The following is just some context; you don't need to read it.
I had to find the locus of P(x,y) when x=2t and y=2t-t2. I went about solving it, but I stumbled upon:
x=2t
y=2t-t2
y=x-t2
y=x-x2+3t2
y=x-x2+x2-t2
y=x-x2+x2-x2+3t2
...
y=x-x2+x2-x2+x2...
I knew this was wrong because none of the previous answers looked like this, so I tried it again.
x=2t
y=2t-t2
y=x-t2
y=x-x2/4
Instead of adding and subtracting, I divided for this attempt. I thought, were both my attempts correct in some sense? My steps seemed correct, and I don't think I divided by zero in any step. Does this mean x-x2+x2-x2+x2=x-x2/4?
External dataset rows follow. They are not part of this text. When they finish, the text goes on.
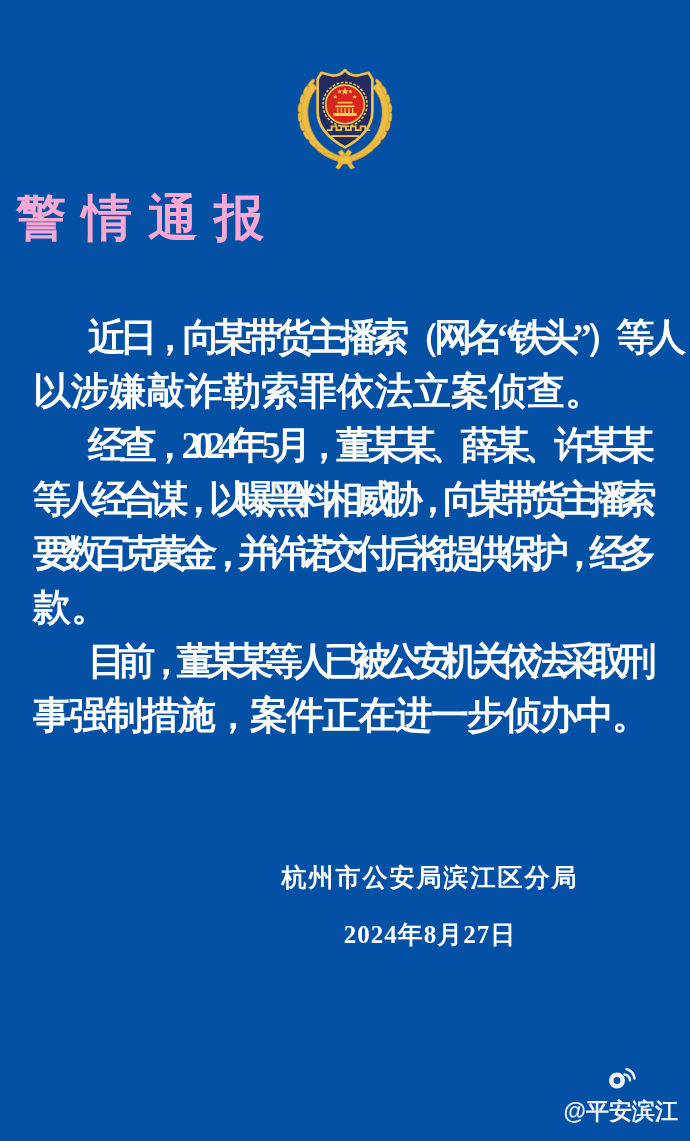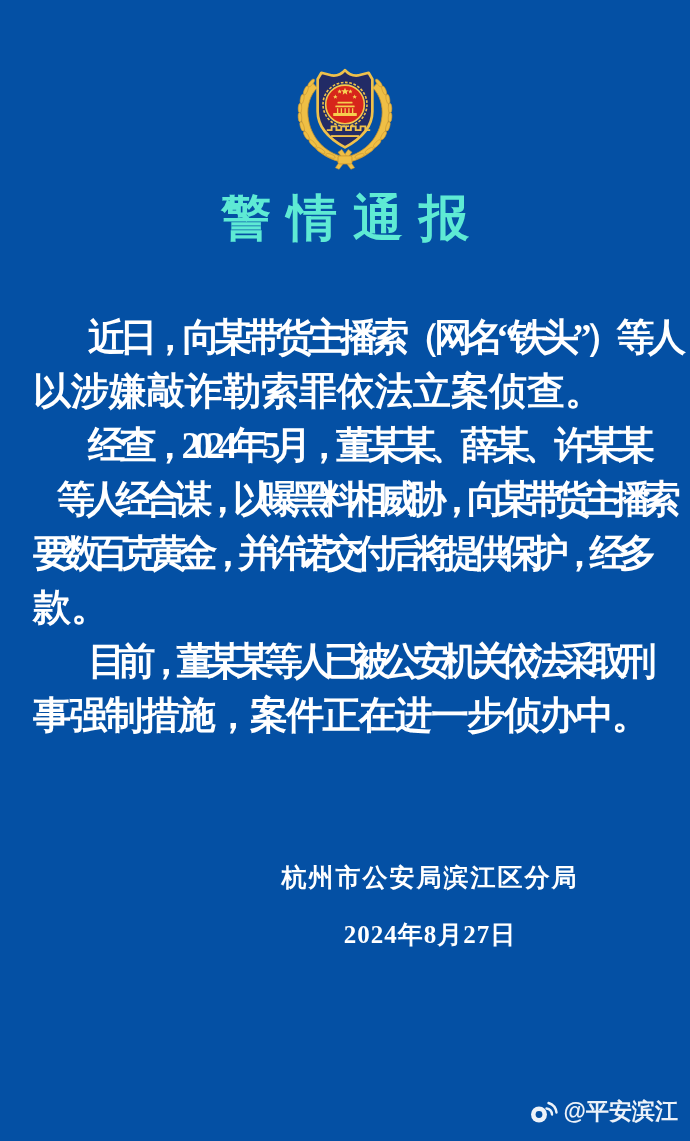--- a/index.html
+++ b/index.html
@@ -9,23 +9,23 @@
     font-family:"Liberation Serif", serif;
     color:#ffffff;
   }
   .page { position:absolute; inset:0; }
 
   .emblem { position:absolute; top:56px; left:50%; margin-left:-59px; width:118px; height:114px; }
   .emblem svg { display:block; width:118px; height:114px; }
 
   .title {
     position:absolute; top:186px; left:0; width:100%; margin:0;
-    text-align:center; font-size:50px; font-weight:bold;
+    font-size:50px; font-weight:bold;
     letter-spacing:16px; padding-left:16px; box-sizing:border-box;
-    line-height:64px; color:#5eead4;
+    line-height:64px; color:#f9a8d4;
   }
 
   .body-text {
     position:absolute; top:310px; left:33px; right:42px;
     font-size:38px; font-weight:bold; color:#ffffff;
   }
   .line { height:54px; line-height:54px; white-space:nowrap; }
   .line.indent { padding-left:55px; }
   .line span { display:inline-block; white-space:nowrap; }
 
@@ -34,20 +34,21 @@
     text-align:center; font-size:25px; font-weight:bold; color:#ffffff;
   }
   .sig-line { line-height:44px; letter-spacing:2px; }
   .date-line { line-height:44px; margin-top:13px; letter-spacing:1px; }
 
   .watermark {
     position:absolute; right:12px; bottom:14px;
     display:flex; align-items:center; gap:6px;
     font-size:23px; font-weight:bold; color:rgba(255,255,255,0.93);
     font-family:"Liberation Sans", sans-serif;
+    flex-direction:column;
   }
   .watermark svg { display:block; width:30px; height:25px; }
 </style>
 </head>
 <body style="background: rgb(4, 80, 164); color: rgb(255, 255, 255);">
 
 <div class="page">
 
   <div class="emblem">
     <svg viewBox="0 0 220 212" xmlns="http://www.w3.org/2000/svg">
@@ -108,21 +109,21 @@
 
   <h1 class="title">警情通报</h1>
 
   <div class="body-text">
     <div class="para">
       <div class="line indent"><span style="letter-spacing: -6.52632px;">近日，向某带货主播索（网名“铁头”）等人</span></div>
       <div class="line last"><span>以涉嫌敲诈勒索罪依法立案侦查。</span></div>
     </div>
     <div class="para">
       <div class="line indent"><span style="letter-spacing: -6.80952px;">经查，2024年5月，董某某、薛某、许某某</span></div>
-      <div class="line"><span style="letter-spacing: -8.71429px; margin-left: 24px;">等人经合谋，以曝黑料相威胁，向某带货主播索</span></div>
+      <div class="line"><span style="letter-spacing: -8.71429px;">等人经合谋，以曝黑料相威胁，向某带货主播索</span></div>
       <div class="line"><span style="letter-spacing: -8.71429px;">要数百克黄金，并许诺交付后将提供保护，经多</span></div>
       <div class="line last"><span>款。</span></div>
     </div>
     <div class="para">
       <div class="line indent"><span style="letter-spacing: -8.52632px;">目前，董某某等人已被公安机关依法采取刑</span></div>
       <div class="line last"><span style="letter-spacing: -1.82353px;">事强制措施，案件正在进一步侦办中。</span></div>
     </div>
   </div>
 
   <div class="sig-block">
The first approach is correct (though not that useful); but you make a mistake by extrapolating from your finite series to an infinite series. You correctly derived the following family of equations: $$ \begin{eqnarray} y &=& x-t^2 \\ y &=& x-x^2+3t^2 \\ y &=& x-x^2+x^2-t^2 \\ y &=& x-x^2+x^2-x^2+3t^2 \\ y &=& x-x^2+x^2-x^2+x^2-t^2 \\ &\cdots& \end{eqnarray} $$ But you can't go from these to $y=x-x^2+x^2-x^2+x^2-\ldots$. The final term, since it's not becoming smaller with each equation, still matters! In fact, since $-x^2+x^2$ can be cancelled when it appears, you really only have two distinct equations, the first two. Those can both be correct only if $-t^2=-x^2+3t^2$, or $t^2=x^2/4$; and then each reduces to the same answer as your second approach, $y=x-x^2/4$.